Top of GIVEN ENTRIES

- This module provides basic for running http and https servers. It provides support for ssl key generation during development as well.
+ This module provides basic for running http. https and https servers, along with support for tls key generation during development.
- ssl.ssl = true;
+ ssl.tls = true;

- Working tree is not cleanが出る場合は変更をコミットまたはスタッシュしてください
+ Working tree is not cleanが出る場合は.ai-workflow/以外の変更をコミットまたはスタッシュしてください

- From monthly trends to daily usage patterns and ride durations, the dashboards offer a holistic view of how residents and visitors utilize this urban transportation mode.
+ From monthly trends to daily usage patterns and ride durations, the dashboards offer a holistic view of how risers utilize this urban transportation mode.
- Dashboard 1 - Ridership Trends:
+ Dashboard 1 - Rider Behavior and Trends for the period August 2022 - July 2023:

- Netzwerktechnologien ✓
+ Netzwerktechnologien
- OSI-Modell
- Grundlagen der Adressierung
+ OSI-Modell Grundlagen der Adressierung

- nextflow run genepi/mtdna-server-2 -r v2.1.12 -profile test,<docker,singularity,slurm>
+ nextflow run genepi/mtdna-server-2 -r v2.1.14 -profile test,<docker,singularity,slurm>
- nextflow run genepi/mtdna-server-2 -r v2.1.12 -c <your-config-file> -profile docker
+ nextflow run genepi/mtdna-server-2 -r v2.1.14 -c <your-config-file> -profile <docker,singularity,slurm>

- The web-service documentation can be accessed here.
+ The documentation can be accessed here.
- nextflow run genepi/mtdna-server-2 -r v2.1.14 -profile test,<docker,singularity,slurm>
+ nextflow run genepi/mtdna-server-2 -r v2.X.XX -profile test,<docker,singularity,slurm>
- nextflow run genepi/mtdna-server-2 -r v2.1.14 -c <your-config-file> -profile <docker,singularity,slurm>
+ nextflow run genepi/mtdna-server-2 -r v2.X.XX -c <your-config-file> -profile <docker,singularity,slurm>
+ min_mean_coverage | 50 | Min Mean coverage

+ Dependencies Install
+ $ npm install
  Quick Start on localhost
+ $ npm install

Bottom of GIVEN ENTRIES

Select all lines with the word "servers" from the entries above.

* RESPONSE:
- This module provides basic for running http and https servers. It provides support for ssl key generation during development as well.
+ This module provides basic for running http. https and https servers, along with support for tls key generation during development.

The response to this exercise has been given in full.